[TASK DATA]

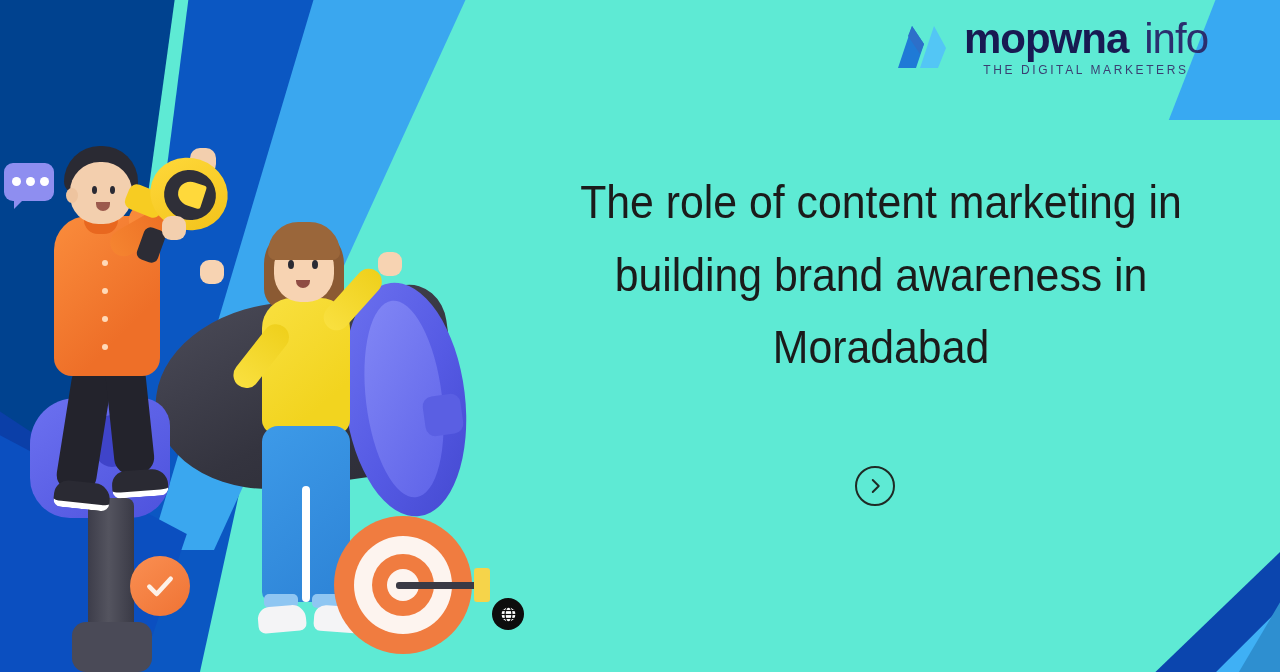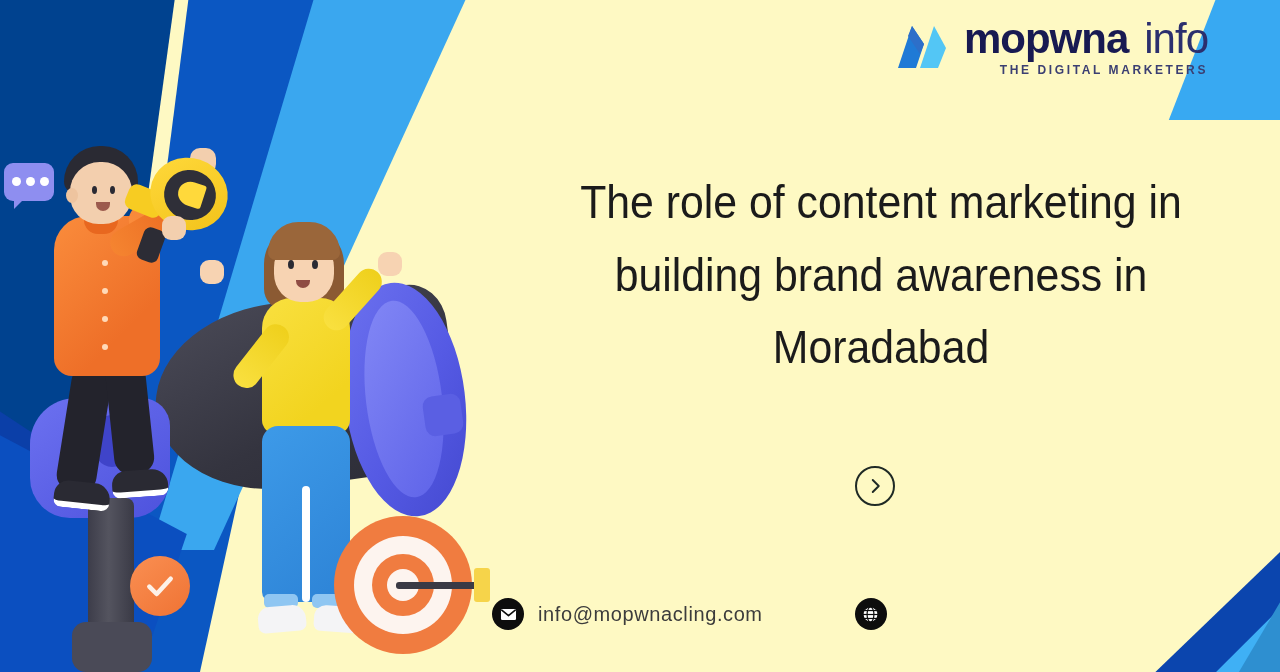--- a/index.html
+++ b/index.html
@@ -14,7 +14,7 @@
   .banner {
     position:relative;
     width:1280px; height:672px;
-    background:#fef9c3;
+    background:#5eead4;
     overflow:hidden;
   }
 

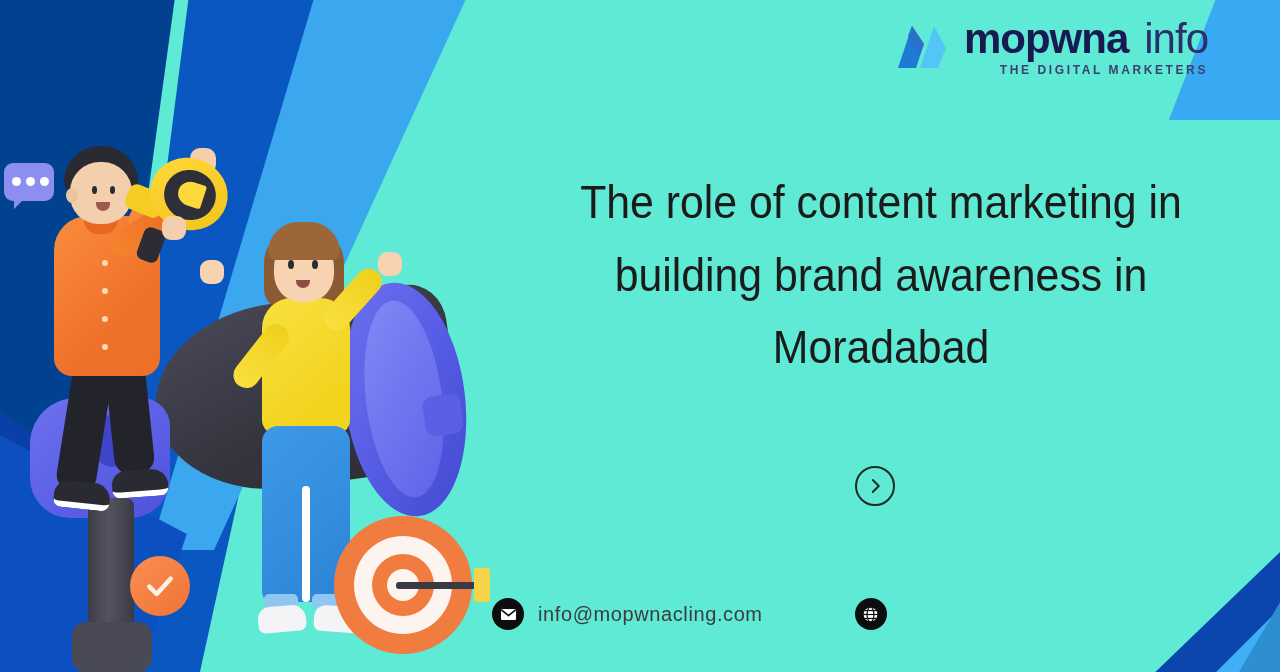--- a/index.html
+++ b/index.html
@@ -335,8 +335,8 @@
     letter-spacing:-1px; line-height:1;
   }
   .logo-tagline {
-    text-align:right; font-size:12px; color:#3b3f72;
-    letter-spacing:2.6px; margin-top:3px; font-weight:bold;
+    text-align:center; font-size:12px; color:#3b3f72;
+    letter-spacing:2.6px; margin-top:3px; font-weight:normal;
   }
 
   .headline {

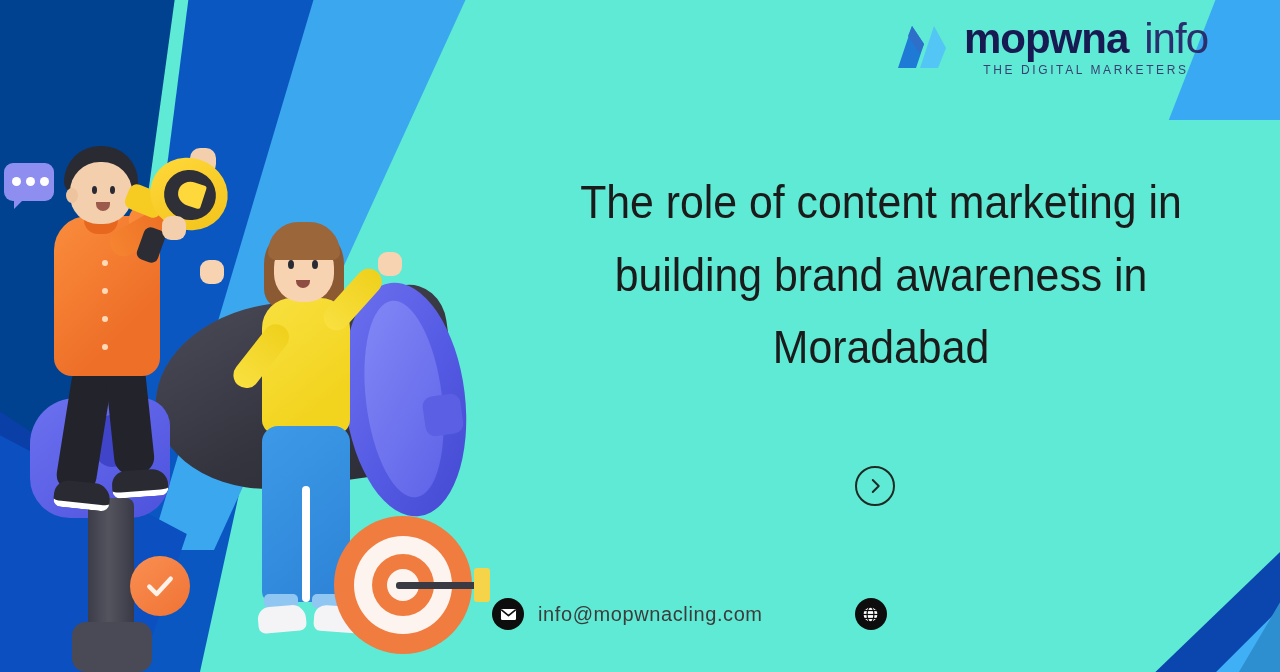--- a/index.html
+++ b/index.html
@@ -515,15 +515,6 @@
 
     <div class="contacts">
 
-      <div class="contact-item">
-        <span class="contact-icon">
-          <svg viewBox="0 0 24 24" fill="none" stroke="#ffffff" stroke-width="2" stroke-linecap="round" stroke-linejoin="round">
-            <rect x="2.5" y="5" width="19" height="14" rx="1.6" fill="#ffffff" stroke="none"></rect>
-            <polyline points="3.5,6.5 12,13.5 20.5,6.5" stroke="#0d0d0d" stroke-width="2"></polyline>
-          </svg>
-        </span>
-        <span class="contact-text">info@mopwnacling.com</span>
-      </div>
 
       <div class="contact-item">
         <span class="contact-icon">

[/TASK DATA]

Only a number is asked for here: the count of lines in the records that hold "fill".

2